なぜだろうか? 売られた理由はいくつかある。まず、Q2の売上総利益率が64.9%と市場予想の65.4%を下回ったことや、既存店売上高の成長率もQ1で見せた21%という高い数字には届かなかったことなどが挙げられる。さらに、同社はQ3の営業利益率が13~14%の範囲になるとの見通しを示しており、今回発表されたQ2の15.5%から低下している。つまり、黒字を維持するものの、成長率は鈍化すると同社は予想しているということだ。

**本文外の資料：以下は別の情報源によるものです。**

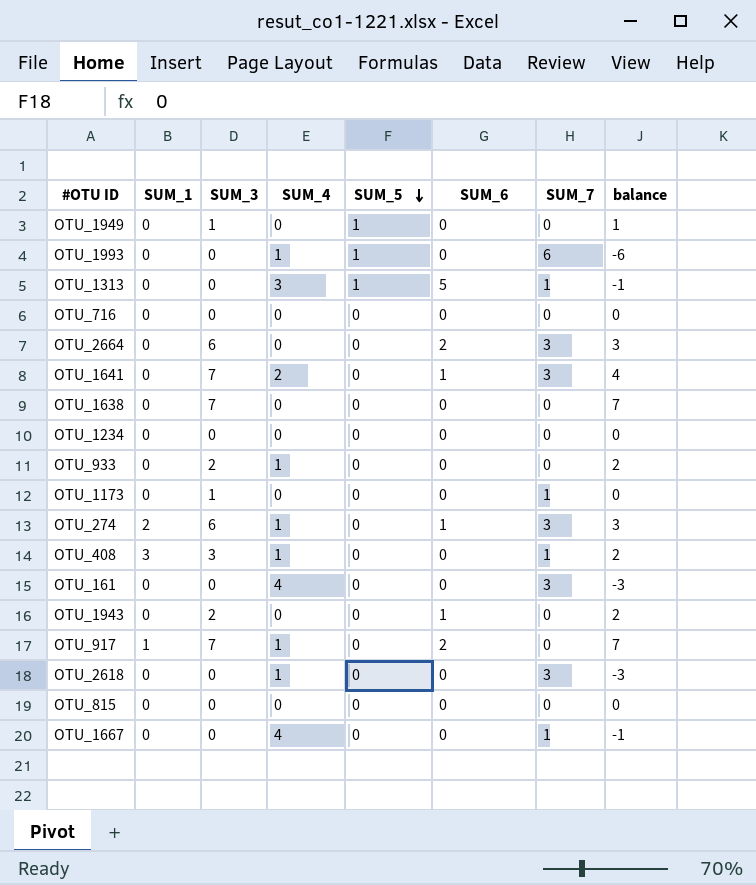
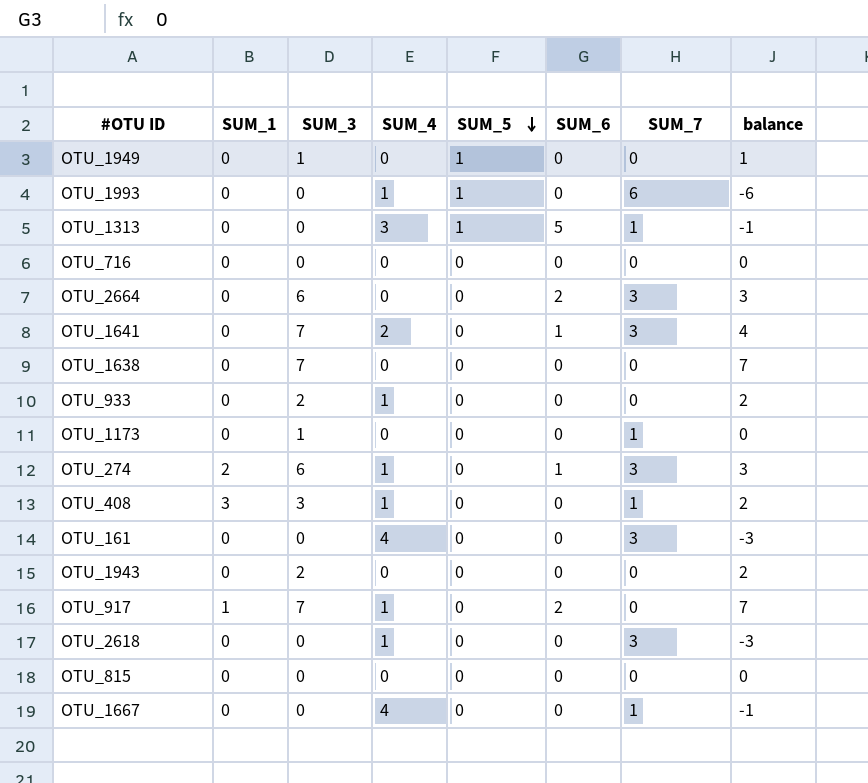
row OTU_1234: 0 | 0 | 0 | 0 | 0 | 0 | 0 -> none
OTU_1943 | SUM_6: 1 -> 0

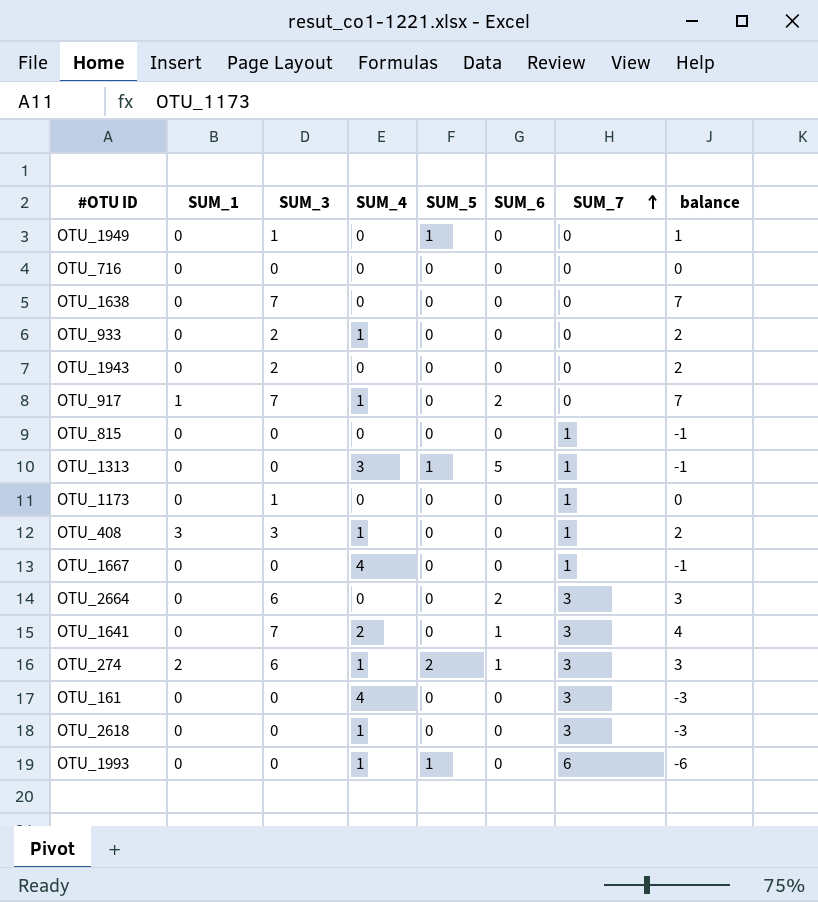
row order: SUM_5 descending -> SUM_7 ascending
OTU_815 | SUM_7: 0 -> 1
OTU_815 | balance: 0 -> -1
OTU_274 | SUM_5: 0 -> 2

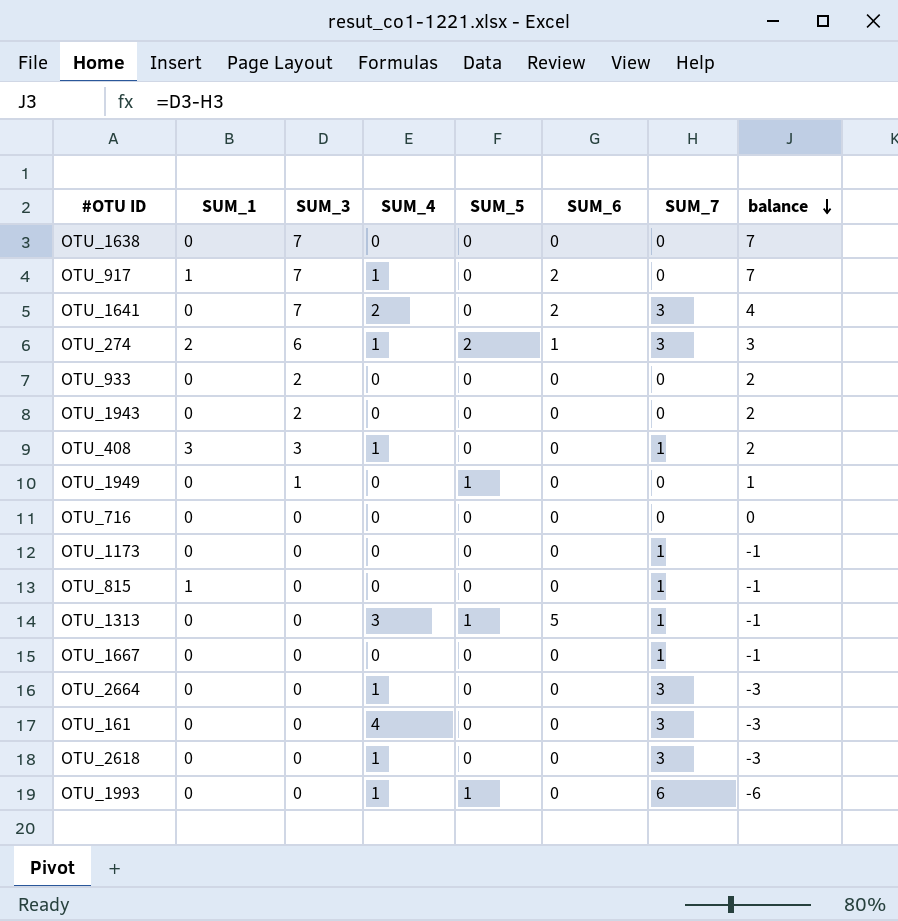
row order: SUM_7 ascending -> balance descending
OTU_1641 | SUM_6: 1 -> 2
OTU_933 | SUM_4: 1 -> 0
OTU_1173 | SUM_3: 1 -> 0
OTU_1173 | balance: 0 -> -1
OTU_815 | SUM_1: 0 -> 1
OTU_1667 | SUM_4: 4 -> 0
OTU_2664 | SUM_3: 6 -> 0
OTU_2664 | SUM_4: 0 -> 1
OTU_2664 | SUM_6: 2 -> 0
OTU_2664 | balance: 3 -> -3

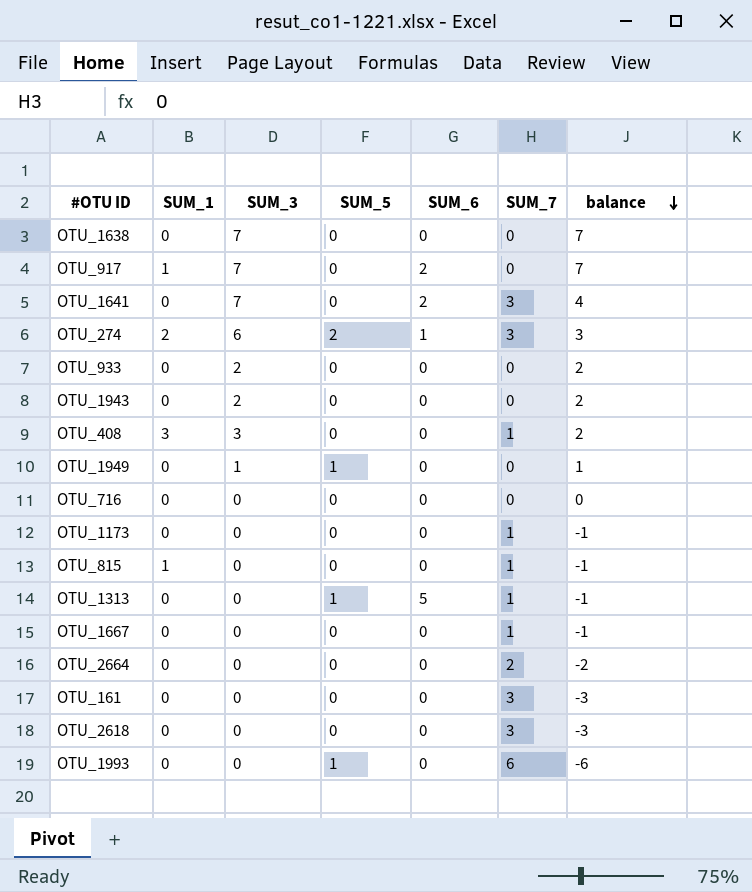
column SUM_4 | position: 4 -> none
OTU_2664 | SUM_7: 3 -> 2
OTU_2664 | balance: -3 -> -2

とはいえ、アバクロの米国時間9月2日現在の株価である142ドルは、私たちが算出した目標株価の154ドルより約8%低い。私たちはこの目標株価を、2024年度の予想年間EPSである9.86ドルに15.6倍のPER(株価収益率)を掛け合わせて算出した。また、アバクロの2024年度の年間収益は、前年度比13%増の48億ドル(約7031億円)になると予想する。アバクロが今回好調な業績を見せたことや、通期の業績ガイダンスを引き上げたことは株価には反映されていないように見える。
株価パフォーマンス
アバクロの株価は、2021年1月上旬につけた20ドル台から、現在142ドル前後の水準まで約575%という極めて力強い上昇を見せている。過去3年それぞれのリターンを見ると、2021年は71%、2022年はマイナス34%、2023年は285%だった。これに対し、S&P500種株価指数のリターンは、2021年に27%、2022年にマイナス19%、2023年に24%であり、アバクロのリターンは2022年にS&P500を下回っている。直近の業績動向
アバクロのQ2における売上高は、既存店売上高が18%増えたことに牽引され、前年同期比21%増の11億3000万ドル(約1655億円)と大幅な伸びを示した。優れた販売価格管理と適切な品揃えが功を奏した形だ。ブランド別の売上に関しては、Hollister(ホリスター)が前年同期比17%増となり、社名を冠したブランドであるアバクロンビー&フィッチは同26%増だった。収益が堅調に成長していることと、売上総利益率が2.4ポイント改善し64.9%となったことにより、営業利益率は前年同期と比べて5.9ポイント改善した15.5%となった。その結果、調整後のEPSは2.50ドル(前年同期は1.10ドル)だった。特筆すべきは、アバクロは数四半期連続で成長トレンドを維持しており、ブランド個別で見ても、例えばホリスターは5四半期連続で売上高を伸ばしたことである。その一方で、2023年度には初めてブランドのアバクロンビー&フィッチが同社にとって最大の収益源となった。同社によれば、今後もアバクロンビー&フィッチのブランドが生み出す売上がホリスターを上回る見通しだという。Q2の決算発表会で、経営陣は2024年度の業績ガイダンスを引き上げた。売上高の成長率は当初想定していた10%から12~13%に引き上げられ、営業利益率の想定範囲も、当初の14%から14~15%の範囲になるとされている。